- How to complete this task
The records sit below. Return every line in them that holds the word "lagere".

- Extracted data
□ □ □ □ □ □ □
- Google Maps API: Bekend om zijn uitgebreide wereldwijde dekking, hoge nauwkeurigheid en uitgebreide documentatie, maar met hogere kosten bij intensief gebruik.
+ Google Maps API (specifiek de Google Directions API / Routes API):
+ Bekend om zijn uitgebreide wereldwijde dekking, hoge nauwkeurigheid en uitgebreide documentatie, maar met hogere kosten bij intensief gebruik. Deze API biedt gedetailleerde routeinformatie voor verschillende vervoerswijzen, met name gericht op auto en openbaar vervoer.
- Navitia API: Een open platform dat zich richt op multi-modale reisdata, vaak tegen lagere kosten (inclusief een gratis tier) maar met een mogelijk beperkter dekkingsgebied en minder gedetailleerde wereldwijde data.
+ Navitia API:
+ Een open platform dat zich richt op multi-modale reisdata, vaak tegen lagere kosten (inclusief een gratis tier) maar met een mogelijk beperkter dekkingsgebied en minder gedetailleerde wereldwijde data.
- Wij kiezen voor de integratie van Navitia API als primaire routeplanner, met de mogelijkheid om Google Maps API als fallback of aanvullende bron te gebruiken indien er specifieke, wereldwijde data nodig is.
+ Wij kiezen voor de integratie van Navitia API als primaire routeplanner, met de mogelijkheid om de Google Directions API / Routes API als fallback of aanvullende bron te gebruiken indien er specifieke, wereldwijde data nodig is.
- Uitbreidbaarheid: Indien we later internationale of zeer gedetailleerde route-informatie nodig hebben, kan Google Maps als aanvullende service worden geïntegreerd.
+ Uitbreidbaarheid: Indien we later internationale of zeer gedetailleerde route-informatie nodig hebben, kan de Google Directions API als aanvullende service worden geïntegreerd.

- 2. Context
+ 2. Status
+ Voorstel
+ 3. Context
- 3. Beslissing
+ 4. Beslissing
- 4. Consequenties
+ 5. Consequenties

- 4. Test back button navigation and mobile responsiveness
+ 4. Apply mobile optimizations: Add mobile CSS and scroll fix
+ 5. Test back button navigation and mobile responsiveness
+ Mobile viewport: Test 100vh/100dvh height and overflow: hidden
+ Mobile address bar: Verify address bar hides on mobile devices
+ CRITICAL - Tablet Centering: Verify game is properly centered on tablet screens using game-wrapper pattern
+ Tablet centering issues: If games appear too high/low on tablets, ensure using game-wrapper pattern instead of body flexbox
□ □ □ □ □ □ □
- Answer to this exercise
- Navitia API: Een open platform dat zich richt op multi-modale reisdata, vaak tegen lagere kosten (inclusief een gratis tier) maar met een mogelijk beperkter dekkingsgebied en minder gedetailleerde wereldwijde data.
+ Een open platform dat zich richt op multi-modale reisdata, vaak tegen lagere kosten (inclusief een gratis tier) maar met een mogelijk beperkter dekkingsgebied en minder gedetailleerde wereldwijde data.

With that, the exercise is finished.